Nicola Barker becomes first English author to win Goldsmiths Prize for 'fabulous, innovative' novel H(a)ppy

Winner: Author Nicola Barker also received a £10,000 cash prize
PA
Tom Powell15 November 2017

Nicola Barker has become the first English author to win the Goldsmiths Prize for her “fabulous, innovative” novel.

Her idiosyncratic novel H(a)ppy scooped this year's prize, which includes a £10,000 cash sum, during a ceremony at Foyles bookshop in central London on Wednesday.

The ambitious work is presented like an illuminated manuscript for the digital age, breaking up lines with coloured words, injecting spaces and diagrams, and carving symbols into the type.

Ms Barker, from Ely in Cambridgeshire, said: "Once I've finished writing a book I never think about it again.

"I kind of just move on and this book, I suppose it's about the distinction between joy, desire and pleasure. It's about what makes you happy, it's about the limits of information and truth.

"I suppose it's a book about faith, it's a book about suffering, confusion, it's a modern book but... quite crazy - I can't make any excuses for it.

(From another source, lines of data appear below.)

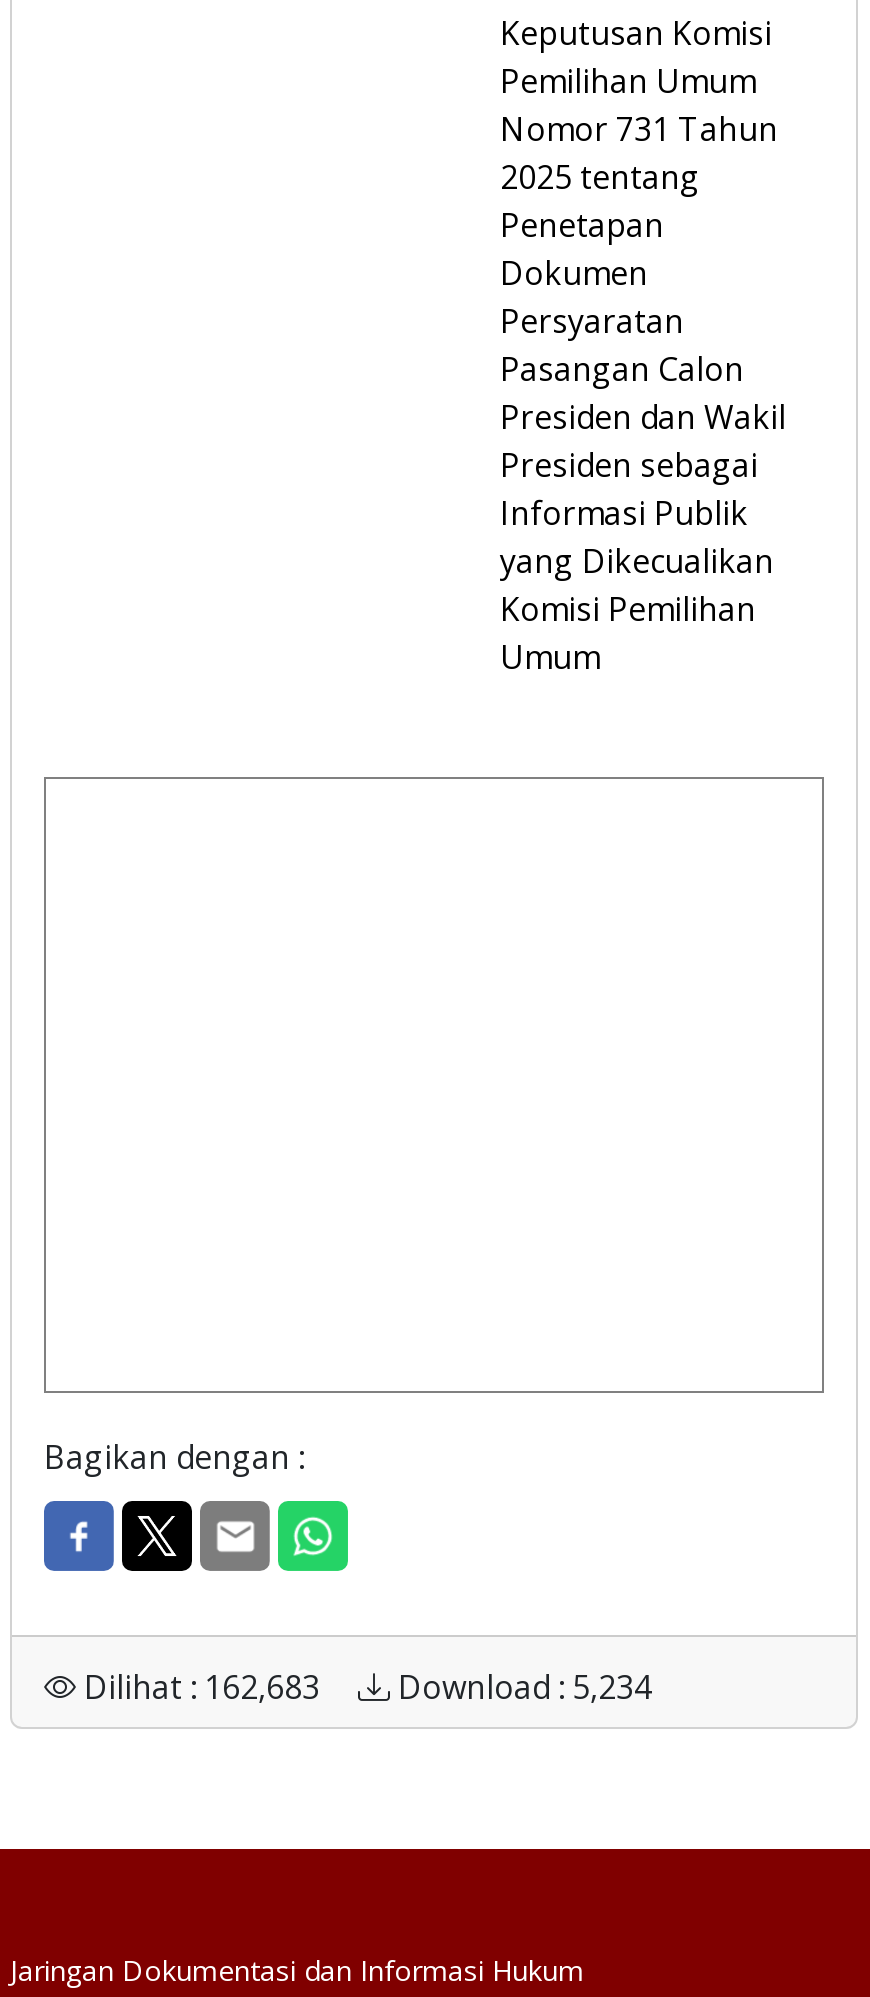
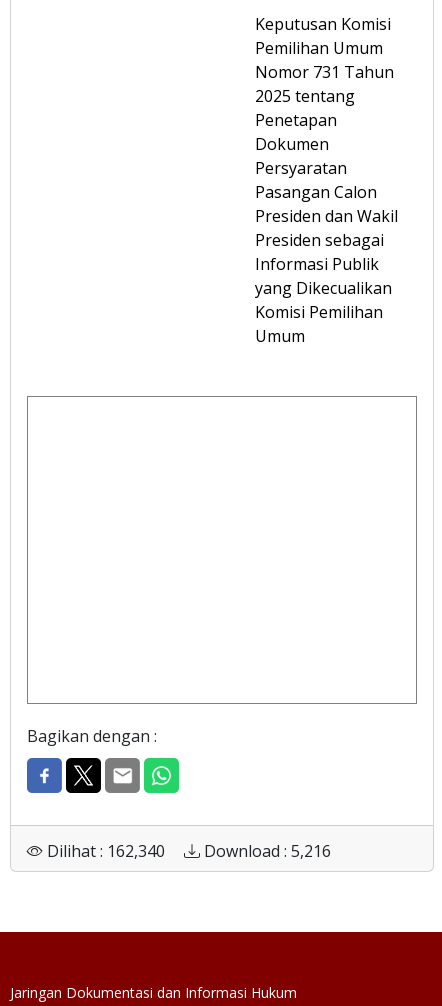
- Dilihat : 162,683
+ Dilihat : 162,340

- Download : 5,234
+ Download : 5,216
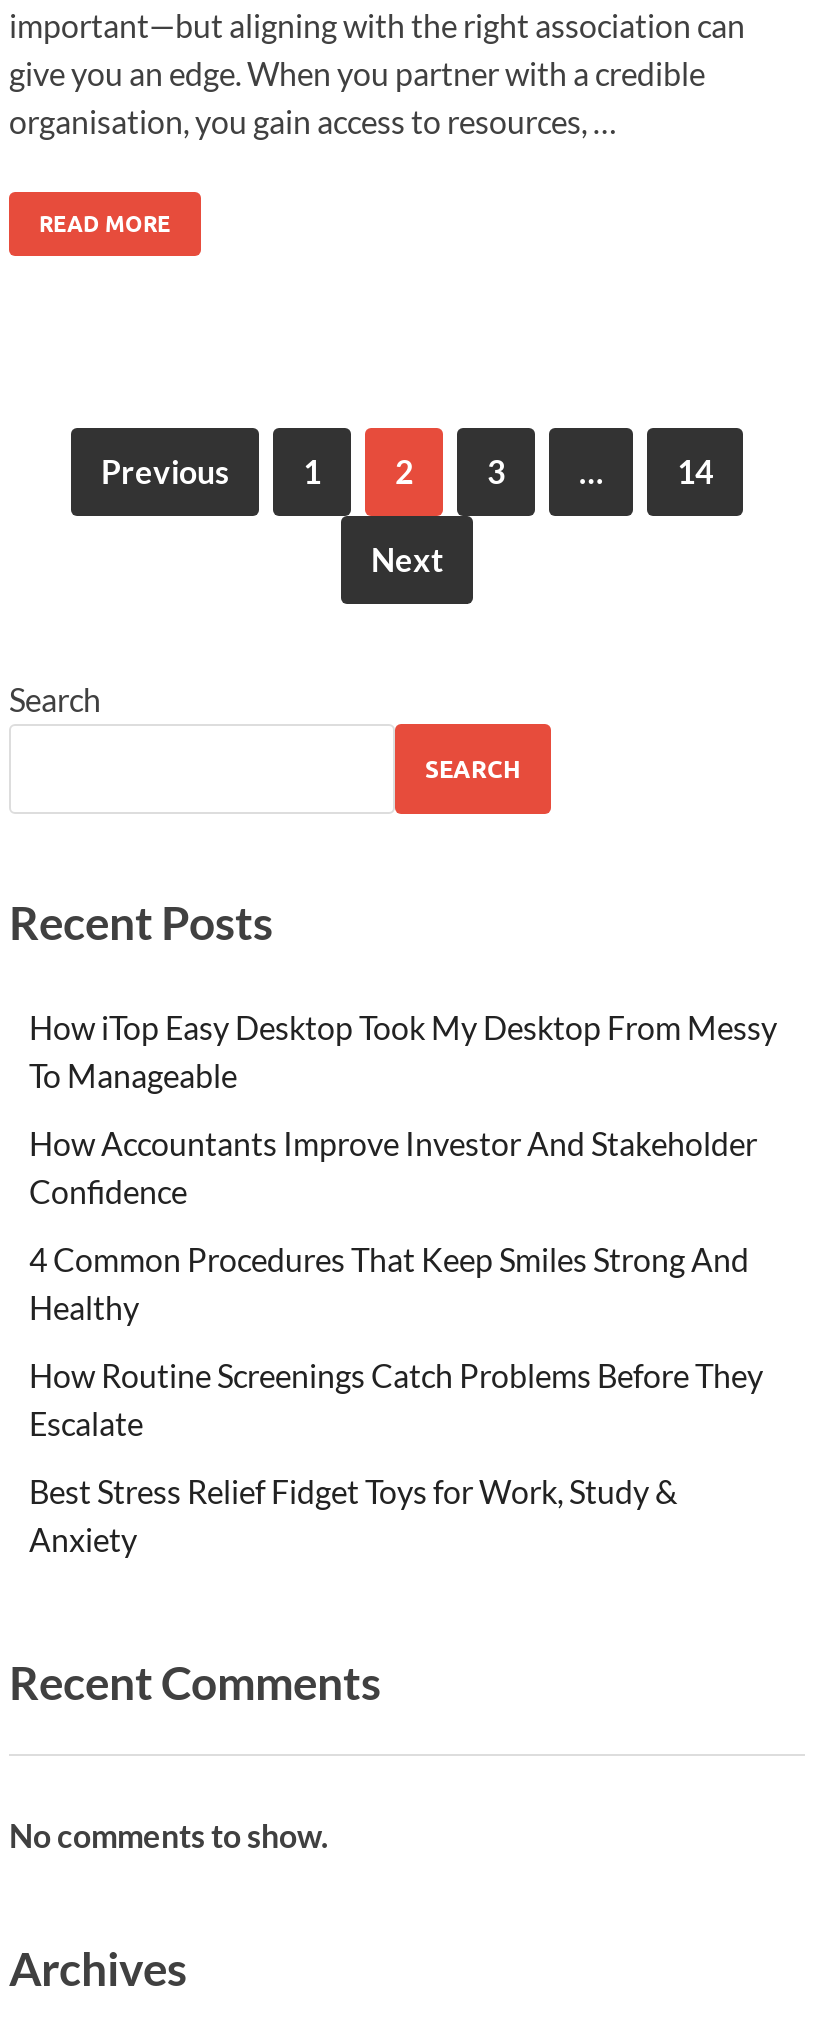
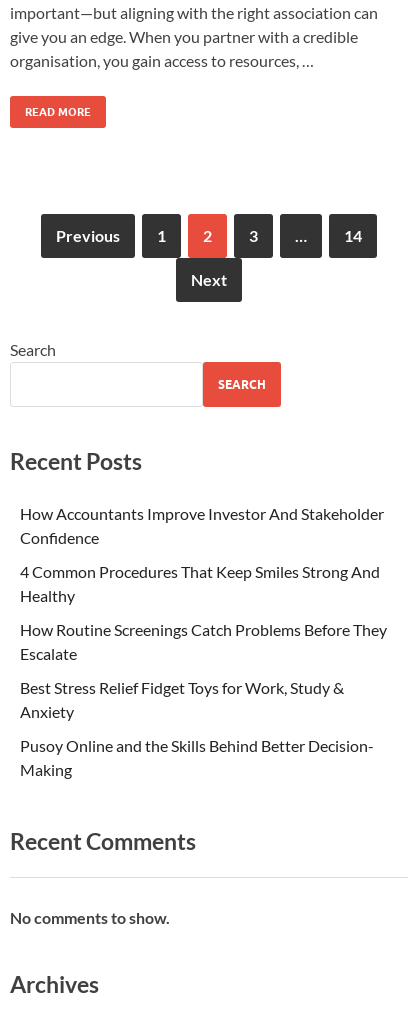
- How iTop Easy Desktop Took My Desktop From Messy
- To Manageable

moved up: How Accountants Improve Investor And Stakeholder | Confidence | 4 Common Procedures That Keep Smiles Strong And | Healthy | How Routine Screenings Catch Problems Before They | Escalate | Best Stress Relief Fidget Toys for Work, Study & | Anxiety

+ Pusoy Online and the Skills Behind Better Decision-
+ Making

It's written in colour."

H(a)ppy by Nicola Barker
PA

Ms Barker beat competition from Will Self's Phone, Gwendoline Riley's First Love, Reservoir 13 by Jon McGregor, Kevin Davey's Playing Possum and Sara Baume's A Line Made By Walking.

Naomi Wood, chairwoman of the judging panel and lecturer in creative writing at Goldsmiths, University of London, praised the innovation, saying: "Nicola Barker's H(a)ppy is a structural marvel to hold in the mind and in the hands.

"Line by line, colour by colour, this dystopic utopia is an ingenious closed loop of mass surveillance, technology, and personality-modifying psychopharmaceuticals.

"H(a)ppy is a fabulous demonstration of what the Goldsmiths Prize champions: innovation of form that only ever enriches the story.

"In Barker's 3D-sculpture of a novel, H(a)ppy makes the case for the novel as a physical form and an object of art."

H(a)ppy is her 11th novel after works including Wide Open, Darkmans, The Yips and In The Approaches.